Um dos principais fatos que levam à frustração profissional, de acordo com a especialista, é o fato de as pessoas nunca parem para pensar no que as serve. “Seguimos a vida correndo atrás de modelos de sucesso pré-estabelecidos. Testamos e seguimos um modelo para a felicidade (faculdade – inglês – pós / MBA – um bom cargo / salário – um carro bonito), mas muitas vezes ele não funciona”, analisa a especialista. “E então, vem a frustração profissional”, completa.

Muitas vezes, a escolha da carreira já é feita de maneira equivocada. Essa escolha costuma ser feita muito cedo e são levados em consideração fatores como: a opinião e espelhamento nos familiares; primeiras experiências profissionais ou estudo, o que faz desenvolver algumas aptidões; e escolher profissões promissoras para o momento. Segundo Lilian, seguir esse modelo padrão não está errado, mas é preciso parar e pensar: é isso mesmo que eu quero? O preço a ser pago por cada conquista, vale a pena?

“Geralmente, não nos questionamos, não avaliamos, e o tempo passa. A vida passa. E tem cada vez mais gente infeliz”, diz Lilian. O que complica ainda mais, é que no meio deste cenário caótico, é fácil encontrar programas e histórias que não cabem na vida da maioria das pessoas, como por exemplo: largue tudo e trabalhe viajando, curtindo a vida; faça apenas o que você ama; seja um empreendedor e trabalhe menos e ganhe mais; vá trabalhar na profissão do momento, fique rico e feliz.

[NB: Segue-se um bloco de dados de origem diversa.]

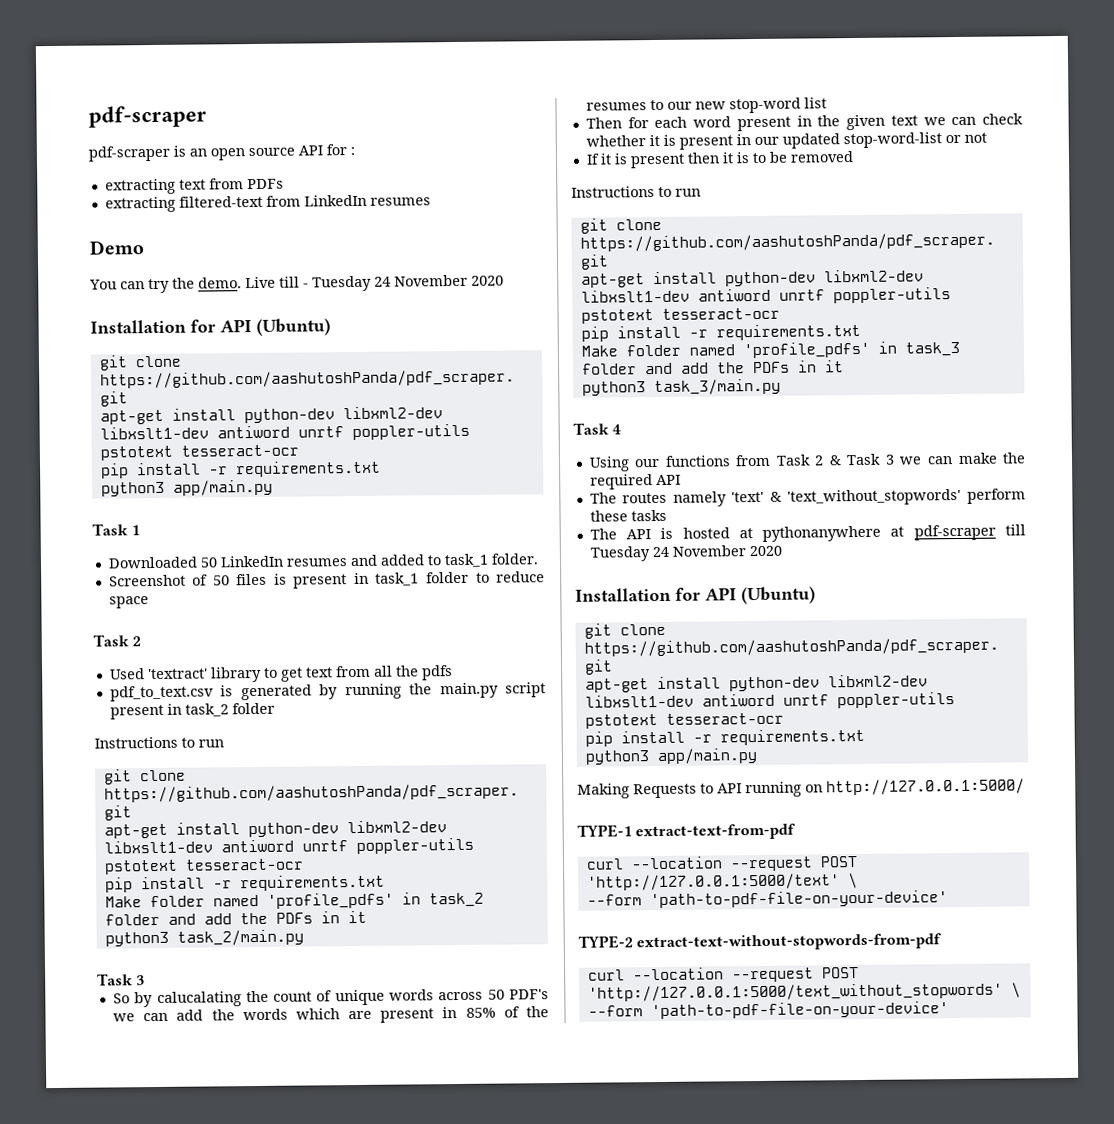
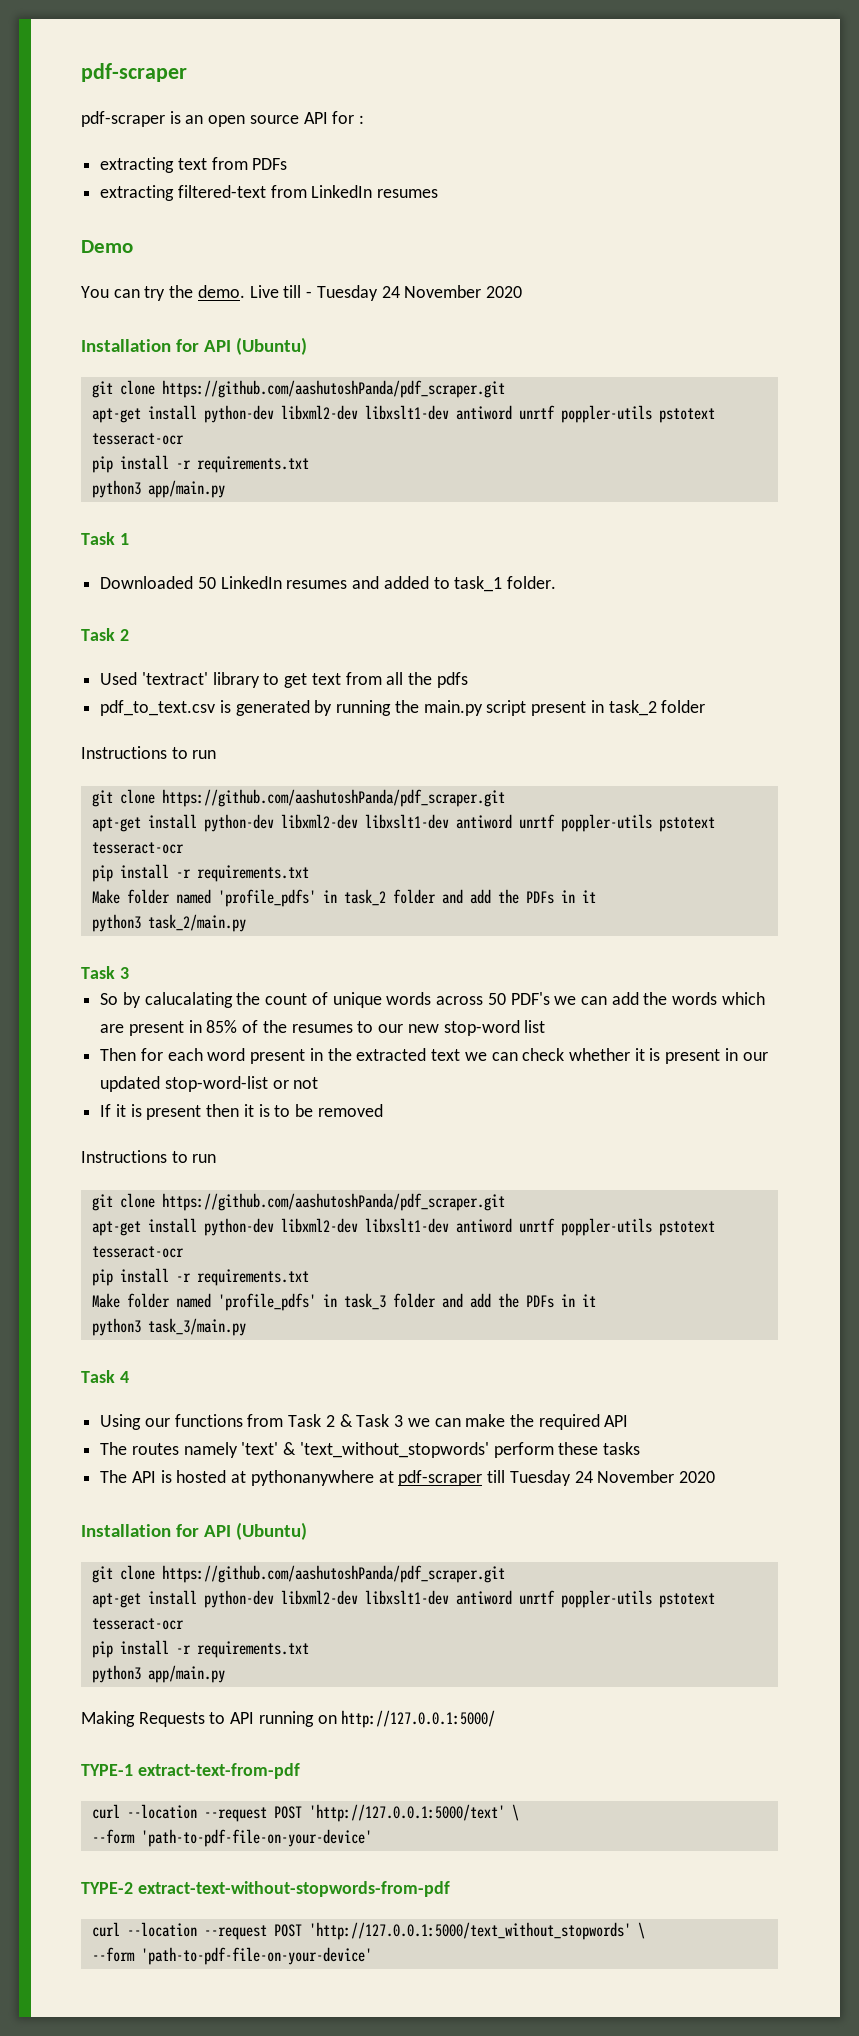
- Screenshot of 50 files is present in task_1 folder to reduce space
- Then for each word present in the given text we can check whether it is present in our updated stop-word-list or not
+ Then for each word present in the extracted text we can check whether it is present in our updated stop-word-list or not

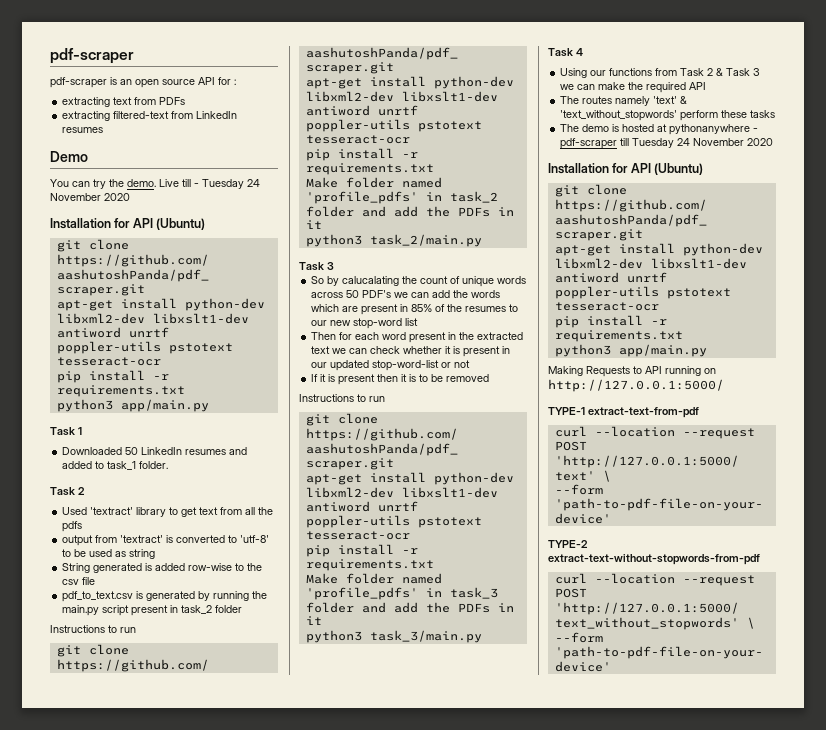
+ output from 'textract' is converted to 'utf-8' to be used as string
+ String generated is added row-wise to the csv file
- The API is hosted at pythonanywhere at pdf-scraper till Tuesday 24 November 2020
+ The demo is hosted at pythonanywhere - pdf-scraper till Tuesday 24 November 2020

Para Lilian, essas máximas da felicidade servem para algumas pessoas, no entanto, para a outra parcela da humanidade encontrar a felicidade e satisfação no trabalho, vai um pouco além. “Significa continuar trabalhando e tentar ajustar o máximo que pode, o que inclui fazer um planejamento financeiro para assim ter garantias de que poderá pagar as contas no final do mês ou sobreviver um período sem receitas, antes de tentar algo novo”, analisa.

O sonho da careira corporativa existe e tudo que vem junto a ela: salário, benefícios, cargo, posição, status e muito mais. “Antes de sairmos por ai seguindo novamente modelos de sucesso, precisamos entender o que nos cabe, quais as nossas necessidades, preferências e potencialidades, para então iniciarmos qualquer planejamento e transição”, finaliza Lilian.

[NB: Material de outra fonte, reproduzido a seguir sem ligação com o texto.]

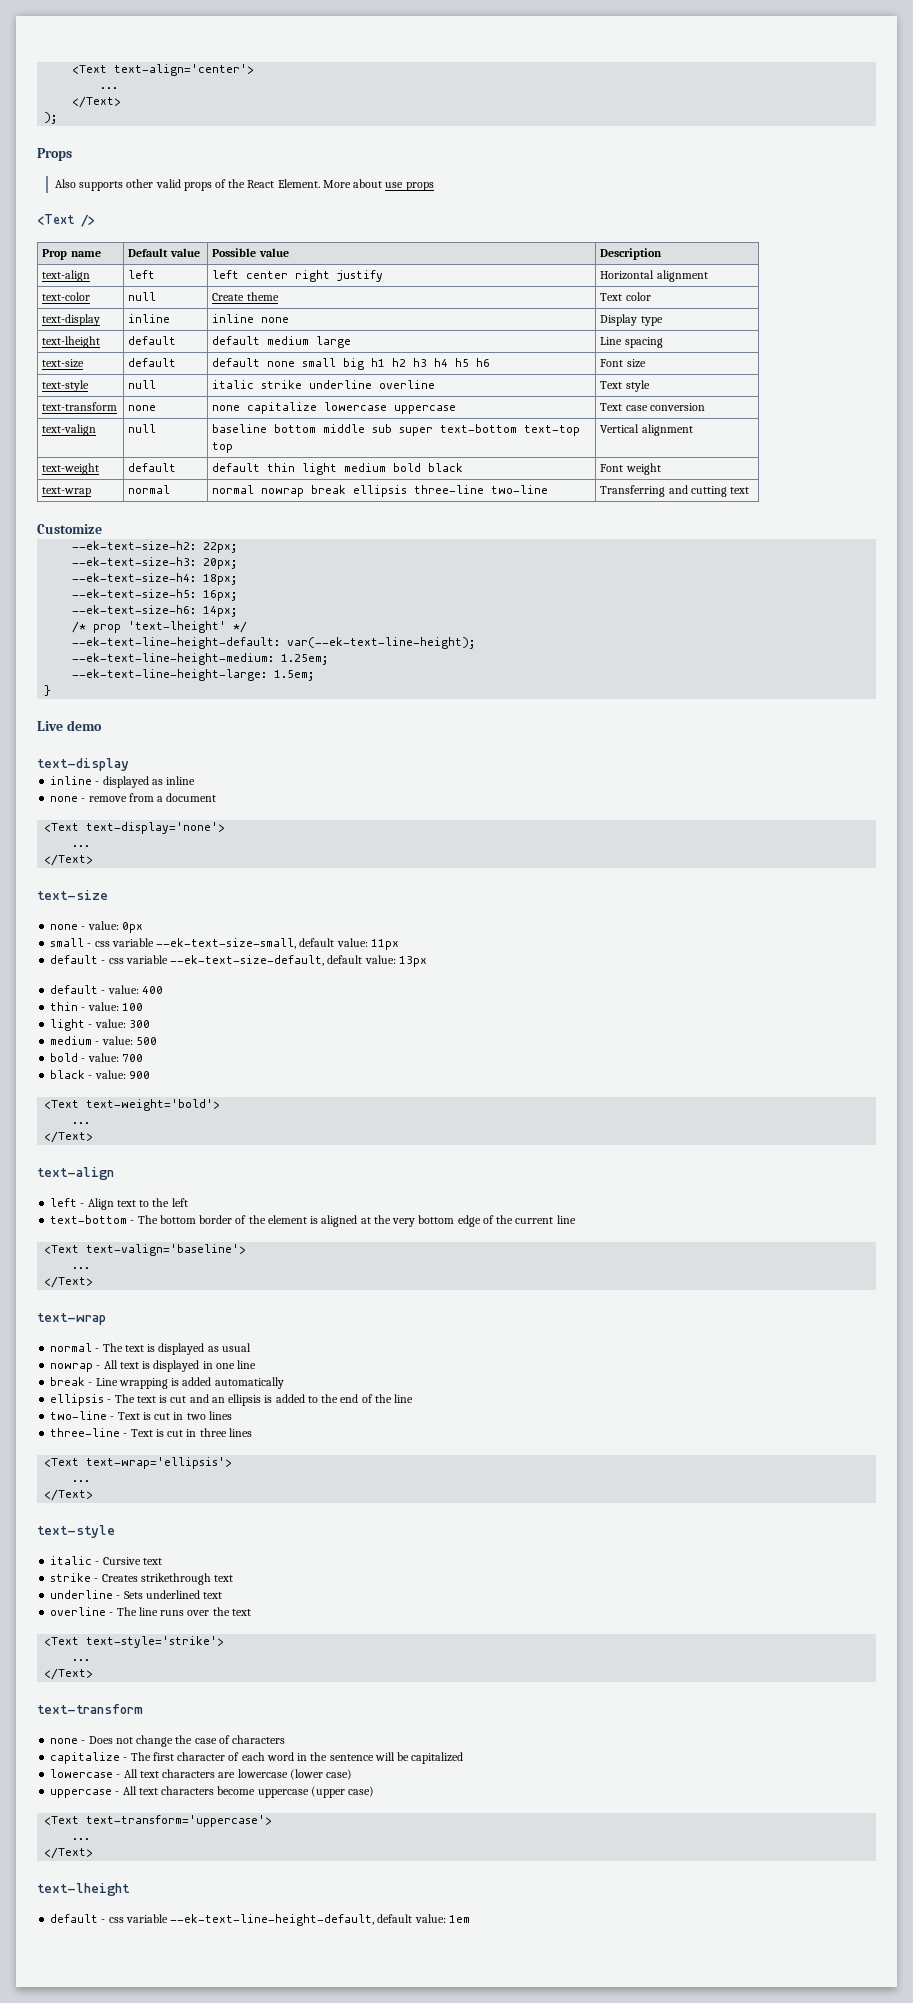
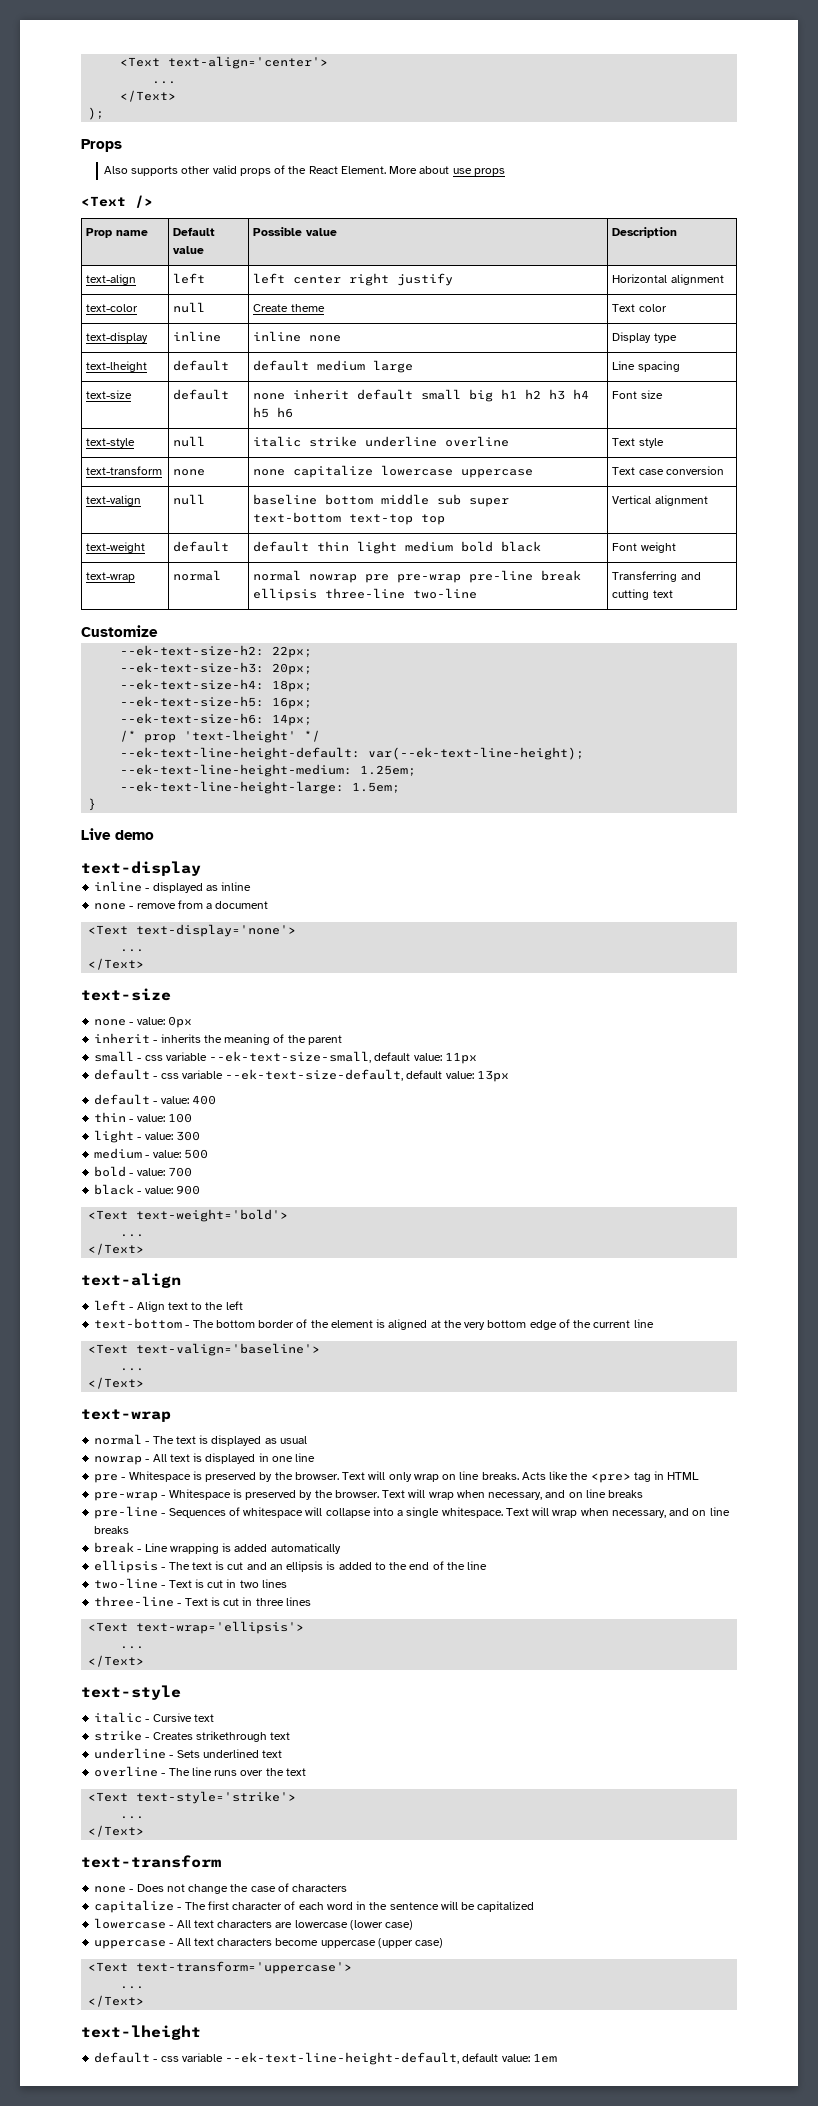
- text-size | default | default none small big h1 h2 h3 h4 h5 h6 | Font size
+ text-size | default | none inherit default small big h1 h2 h3 h4 h5 h6 | Font size
- text-wrap | normal | normal nowrap break ellipsis three-line two-line | Transferring and cutting text
+ text-wrap | normal | normal nowrap pre pre-wrap pre-line break ellipsis three-line two-line | Transferring and cutting text
+ inherit - inherits the meaning of the parent
+ pre - Whitespace is preserved by the browser. Text will only wrap on line breaks. Acts like the <pre> tag in HTML
+ pre-wrap - Whitespace is preserved by the browser. Text will wrap when necessary, and on line breaks
+ pre-line - Sequences of whitespace will collapse into a single whitespace. Text will wrap when necessary, and on line breaks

A especialista listou 6 questionamentos sobre carreira que tem que ser respondidos:

 

  1. Faço o que gosto e sei fazer bem o que faço na maior parte do dia?
  2. Se eu trabalhasse em outra empresa, na mesma área, estaria mais motivado?
  3. Gosto da minha profissão ou apenas de algumas tarefas dela?
  4. Como posso fazer uma transição de carreira, de área, de segmento ou profissão?
  5. Quais resultados quero e como faço para conquistá-los: crescimento, salário, reconhecimento, qualidade de vida?
  6. Qual seria meu plano B, C, D… se o plano A não der certo?

 

Seja qual for a mudança, por mais difícil que seja, talvez não possa ser conquistada em seis meses. Mas pode ser em dois ou seis anos. É preciso começar, e o mais importante, na direção certa.